In terms of the current generation, it seems as though purchasing a vehicle through a finance agreement is the most logical step-forward option for the majority of us. But before you do, it’s important to know the basics of car finance and what it actually involves. So, here’s some of the most important basics you need to know about car finance before you make the purchase!
Shopping for Car Loans
While the sales of new cars are slumping, vehicle manufacturers continue to invent intelligent, new ways to attract potential customers to their showroom floors. Although low monthly payments, zero deposit and zero percent APR financing might sound like fantastic deals, consumers should be able to make fair and honest comparisons.
Before making your way to buy a new car, there are three all-important factors any consumer should know: how much they can afford to spend on a car, the available options when it comes to obtaining a loan and which financing option is the least costly.
It often pays to shop around when it comes to car loans – the most common choices include licensed credit brokers such as Smile Car Finance, local banks and vehicle dealerships too. Allow yourself to negotiate from a much stronger position with car dealerships by finding a lender that provides pre-qualification or pre-approval process – this will make the process of finding the best loan, much easier and less stressful.
Car Financing Terms
There are many terms used when talking about car finance, and sometimes they can be a little confusing and of course, quite off-putting – finding the best finance deal can seem too good to be true when there’s a huge array of complex terms used that you can’t easily understand. But actually, it’s really not as complicated as you think.

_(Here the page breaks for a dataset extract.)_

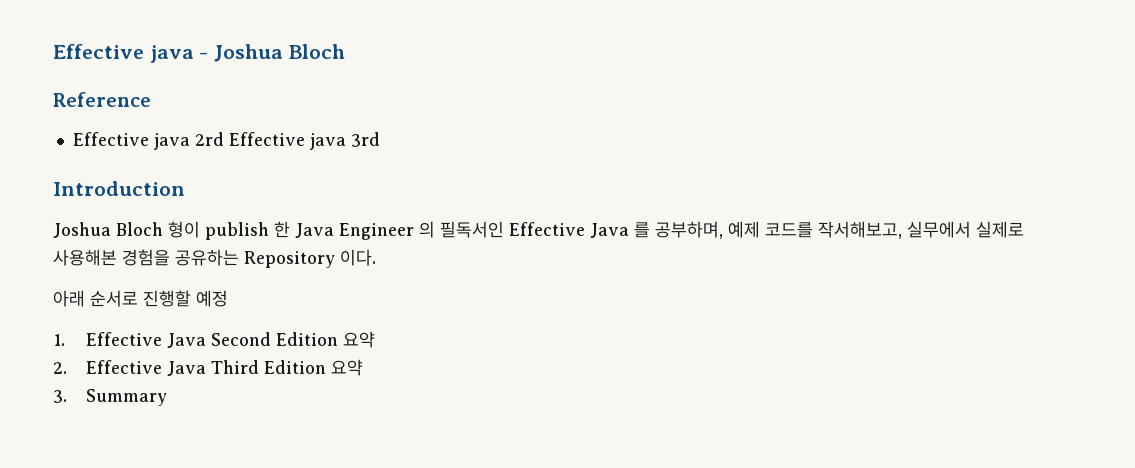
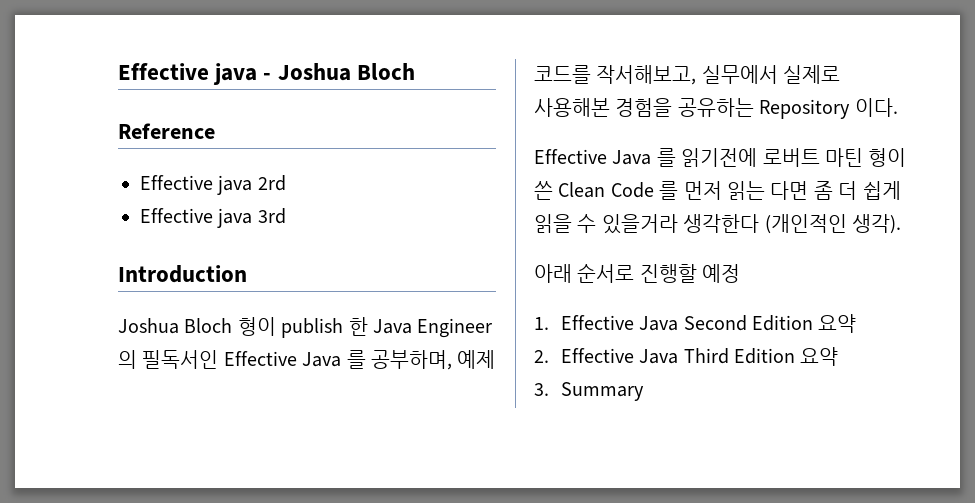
(224, 139) none -> (286, 183) //
(376, 257) none -> [534,148,907,167] [534,181,901,200] [534,214,901,234] // Effective Java 를 읽기전에 로버트 마틴 형이 쓴 Clean Code 를 먼저 읽는 다면 좀 더 쉽게 읽을 수 있을거라 생각한다 (개인적인 생각).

Annual Percentage Rate – One of the most talked about terms of any car finance agreement, otherwise known as APR. Albeit, if you’re a fairly new to financing and you hear the term “APR” on an advertisement, or when you visit a showroom to buy your car, this term can be quite confusing and you’d have to question what it really means. Rest assured that it’s much simpler than you think. The annual percentage rate is used to accurately reflect the total cost of credit.
APR, when properly calculated, allows consumers to make direct comparisons between different offers and is the standardized way of expressing interest rates, and the lower value, the attractive loan.
Finance Charge – the finance charge is the total of all fees and interest charged on a car finance loan, it’s as simple as it sounds.
Total Payments – the total cost of the amount financed as well as the finance charge, so much like the finance charge.